All of the visual effects added by today’s word processing programs such as typefaces, font sizes, colors, line and paragraph spacing, tables and graphics are unavailable in this simple yet important format. Characters are equally spaced their positioning is the only formatting that’s available. Text is pulled out of databases, spreadsheets and other repositories. Often, there is a need to extract information and feed it into a mark-up or formatting system to eventually present it to end-users in an presentable format. Text is also used to generate keywords, abstracts and excerpts for HTML-based systems, content management systems and search/indexing applications.

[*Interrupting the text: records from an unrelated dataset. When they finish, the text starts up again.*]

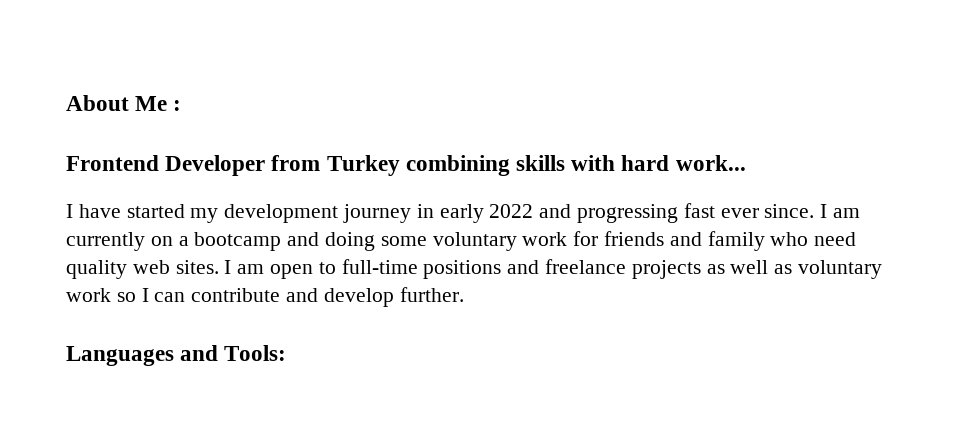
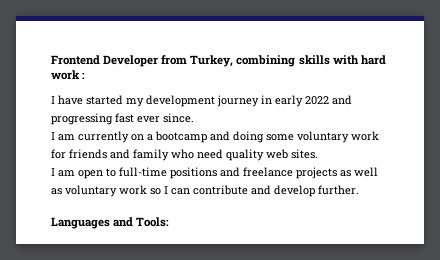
[66,95,182,111] About Me : // -> (51, 60) none
[326,155,400,176] Turkey -> [190,55,234,67] Turkey,
[675,155,746,171] work... -> [51,70,86,80] work :
(815, 211) none -> (194, 118) //
(219, 267) none -> (318, 154) //

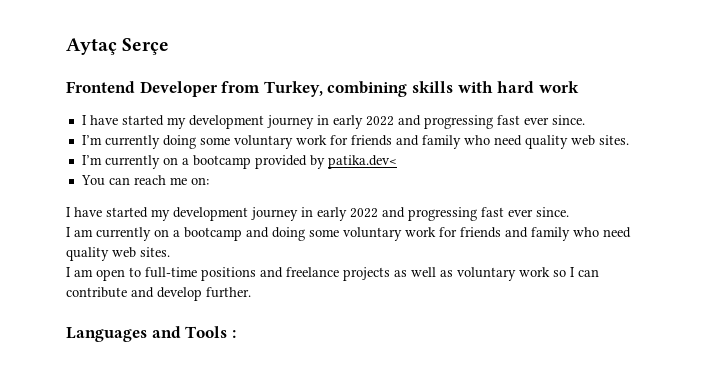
(51, 60) none -> [66,38,170,55] Aytaç Serçe //
[82,72,86,79] : -> [81,115,585,129] [81,135,629,149] [81,155,397,169] [80,175,209,186] // I have started my development journey in early 2022 and progressing fast ever since. // I’m currently doing some voluntary work for friends and family who need quality web sites. // I’m currently on a bootcamp provided by patika.dev< // You can reach me on:
[136,217,170,227] Tools: -> [185,326,236,338] Tools :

Frequently Asked Questions
When using one of the text extraction tools – either via command-line or API, you can choose to:
- completely strip the text of white space, non-printing characters, etc
- extract text while preserving the placement of all characters on a page
- generate excepts or abstracts
It depends on what you mean by “formatted”. With ASCII text, “formatted” means that the characters are in certain positions on a page. A few examples would be:
- when text is printed on a check, the text must be in specific areas for the check to print accurately
- when spreadsheets are saved as text, it’s important to see what’s in each column.
- if reports are converted to ASCII, the data should be in the correct tables
- if a form is converted to text, the descriptions must align with corresponding fields for data
With the text extraction tools from Visual Integrity, you can count on precision placement of each character. Since the format does not support attributes such as bold, underline or italic, these will all be sacrificed in the conversion process.